I know how to use double sided tape to attach these to my base, but then how do I set up to drill my holes in the base so that they are perfectly aligned to the threaded holes (with a countersunk hole on top of the base)? Imgaine that I have the bars attached with double sided tape on the bottom of my sled. Now imagine how you would mark and drill the holes. I can easily use a pencil/marker to mark through the threaded hole to the bottom of the sled base. I can then remove the bars and drill my holes and then countersink from the top. But imagine that I am off by 1/16" with my drilling, marking, countersinking? Then my screws are going to pull my bars out of alignment with my miter slots in my TS...???

My latest thought is to just drill a set of countersunk holes in the bars so that I can screw through the bars and bite into the sled base - is that what you would/did do in this case???

Thanks for your advice.

Jon


----------



## firehawkmph (Apr 26, 2008)

Valid8,
I would mark them like you said, being very careful, drill the holes and mount the bars. Check the fit in your miter slots. If it slides ok, then I would fasten my back fence to the sled and make sure it is perpendicular to the slots. The other thing you could do is to cut a shallow dado where the bars are going to attach to the bottom of your sled. Make sure the bar fits snug in the dado. Then drill the holes slightly bigger than your screws. This will allow for the screw being off a tad and the slot will contain your bar from moving when you tighten them down. 
Mike Hawkins


----------



## Gerry KIERNAN (Apr 20, 2007)

Just a thought. Could you place your miter bars into the slots, put a few dabs of glue on the top surface of each one, and then carefully position and align your crosscut sled. Allow the glue to dry, and then remove sled and bars from the table saw. Using a small pilot drill, come in from the under side of the bars and create pilot holes. You could then drill the holes into your sled, countersink them, and install your mounting screws.

Gerry


----------



## Julian the woodnut (Nov 5, 2008)

This all sounds way too complicated to me. I like to use qs white oak for runners. All I do is set the runners in the slots, shim them up with pennies so they are even with the top, add glue, set the base on top, then shoot a couple of brads to hold the runners. The runners are made from scrap, so it's very cost effective.


----------



## Valid8r (Nov 8, 2008)

*Reply to Julian*



Julian the woodnut said:


> This all sounds way too complicated to me. I like to use qs white oak for runners. All I do is set the runners in the slots, shim them up with pennies so they are even with the top, add glue, set the base on top, then shoot a couple of brads to hold the runners. The runners are made from scrap, so it's very cost effective.

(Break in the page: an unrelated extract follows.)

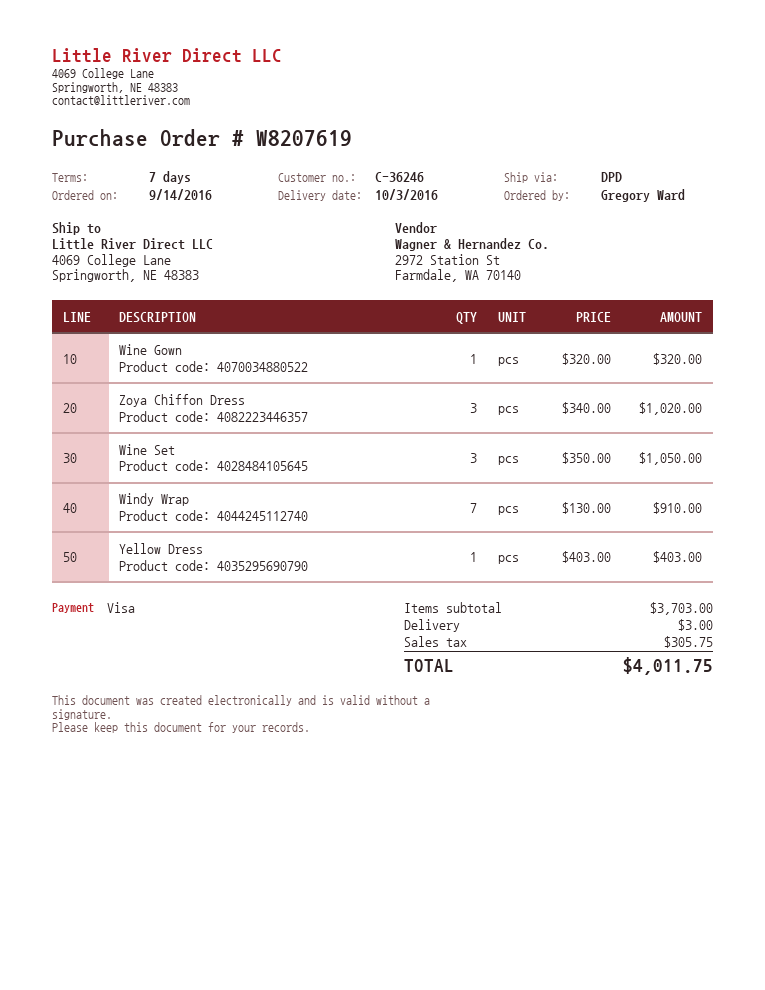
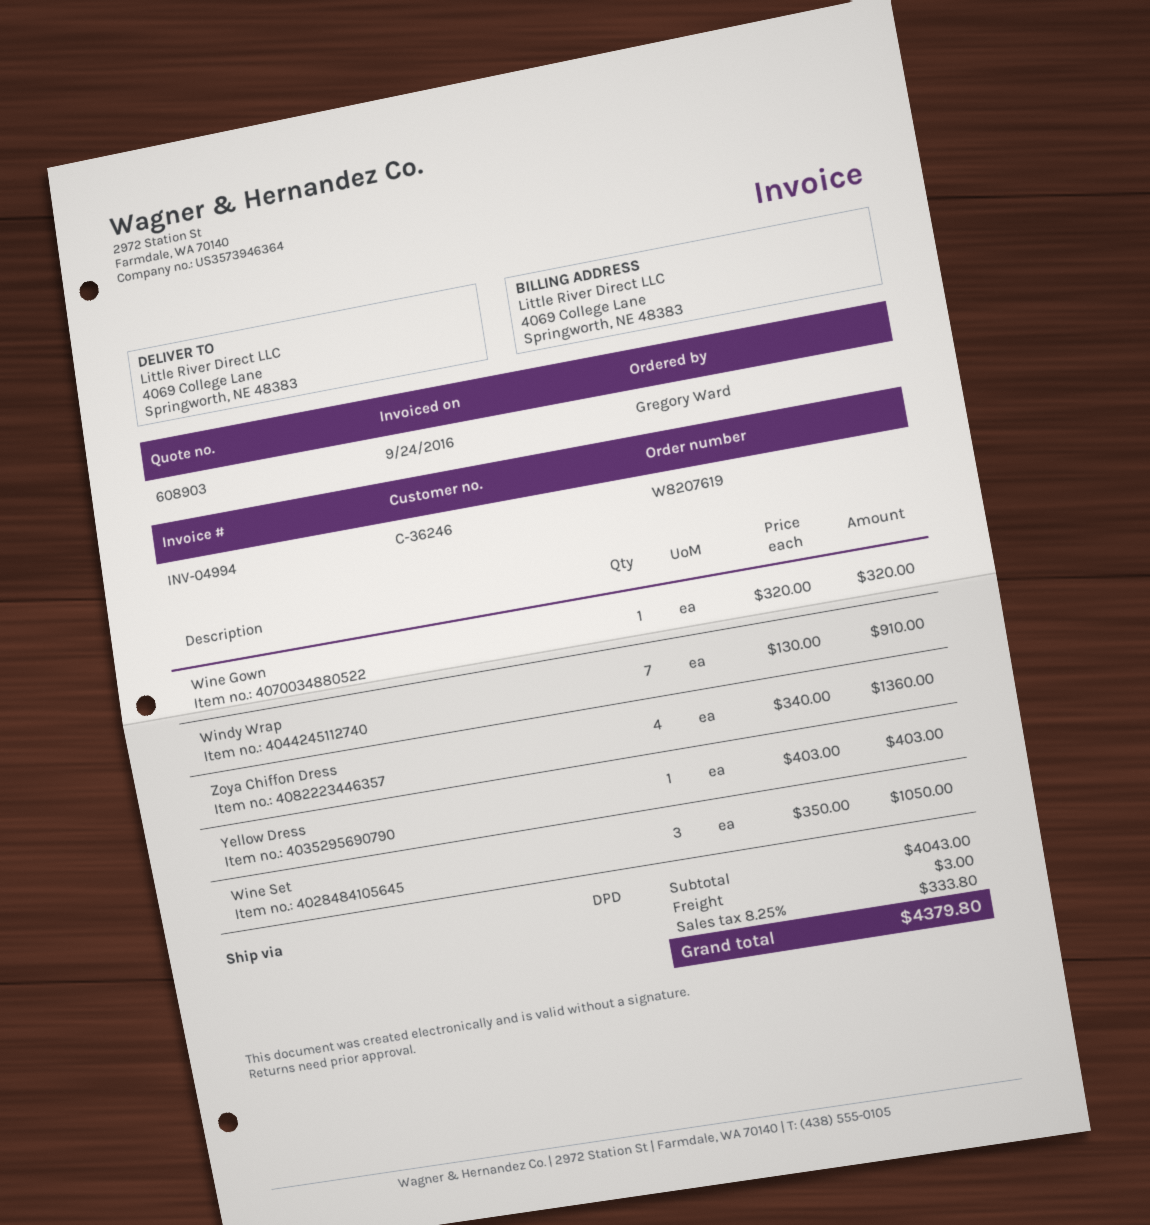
Zoya Chiffon Dress: 3 x 340.00 = 1020.00 -> 4 x 340.00 = 1360.00
subtotal: 3703.00 -> 4043.00
tax: 305.75 -> 333.80
total: 4011.75 -> 4379.80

Thanks Julian, but I already have the aluminum runners so I still want to use them! 

Jon


----------



## Valid8r (Nov 8, 2008)

*Reply to Mike*



firehawkmph said:


> Valid8,
> I would mark them like you said, being very careful, drill the holes and mount the bars. Check the fit in your miter slots. If it slides ok, then I would fasten my back fence to the sled and make sure it is perpendicular to the slots. The other thing you could do is to cut a shallow dado where the bars are going to attach to the bottom of your sled. Make sure the bar fits snug in the dado. Then drill the holes slightly bigger than your screws. This will allow for the screw being off a tad and the slot will contain your bar from moving when you tighten them down.
> Mike Hawkins


Thanks Mike, I've thought of trying the dado approach too, but was worried about getting the dado's perfectly aligned as well. I suppose that since the mitre bars have adjustable screws that I shouldn't be so worried.

Thanks for the suggestions.


----------



## mics_54 (Oct 28, 2008)

Don't the holes in the bars go all the way through the bars? If the do just double tape the bars to the sled then turn it over and drill a pilot hole using the threaded holes as a guide.


----------



## Valid8r (Nov 8, 2008)

*thanks - I now have my first sled*

Thanks everyone for your help. I managed to create my first sled successsfully. I used the pre-existing tapped holes in the bars and just hoped that I would get the holes drilled in my base correctly. Seems to have worked.

Appreciate all the help.

Jon


----------